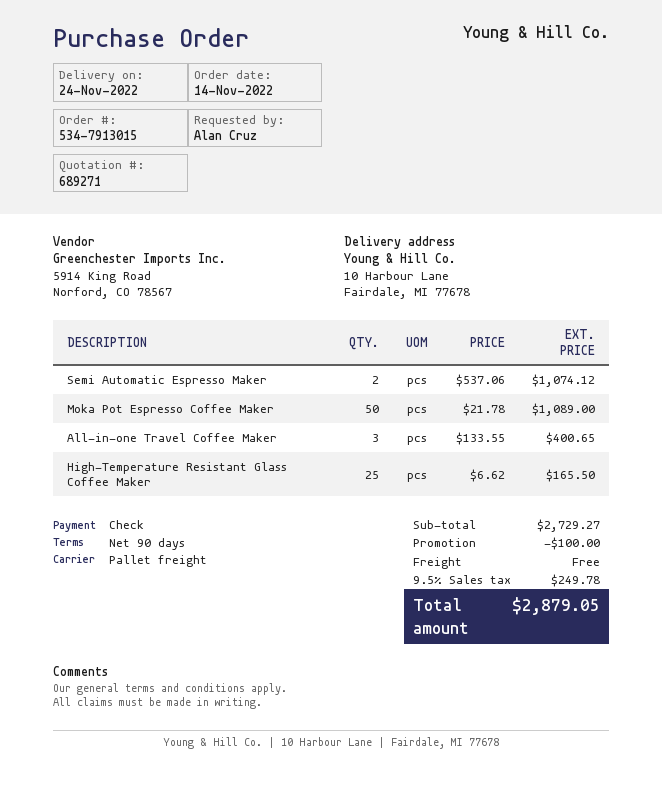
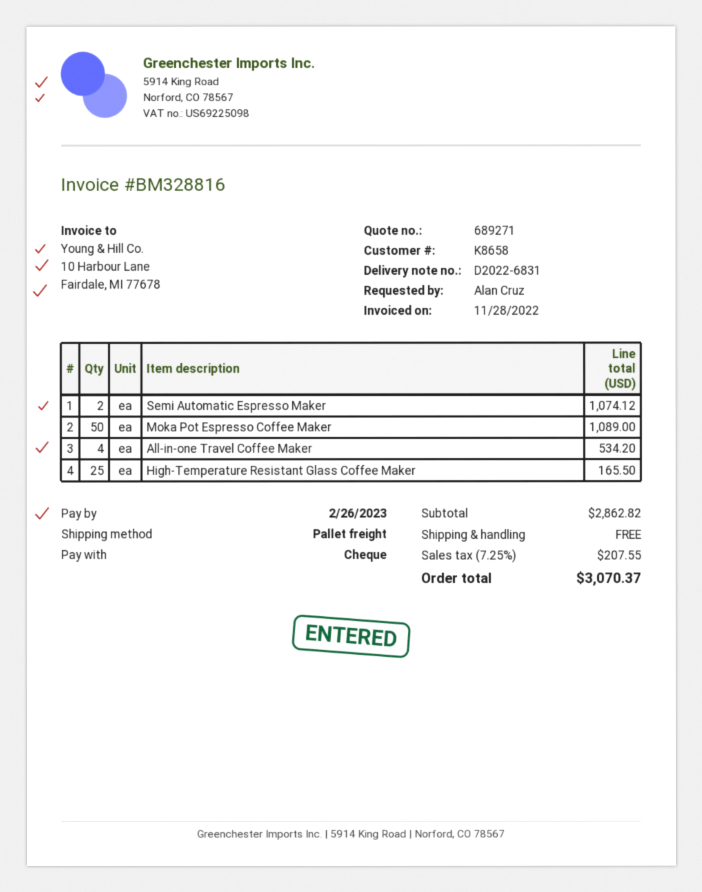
All-in-one Travel Coffee Maker: 3 for 400.65 -> 4 for 534.20
subtotal: 2729.27 -> 2862.82
discount: 100.00 -> none
tax: 9.5% = 249.78 -> 7.25% = 207.55
total: 2879.05 -> 3070.37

......

Exercise goal ::
Begin at the line containing "discount: 100.00 -> none" and reproduce every line through the last one in the records above, exactly.

Answer to the problem ::
discount: 100.00 -> none
tax: 9.5% = 249.78 -> 7.25% = 207.55
total: 2879.05 -> 3070.37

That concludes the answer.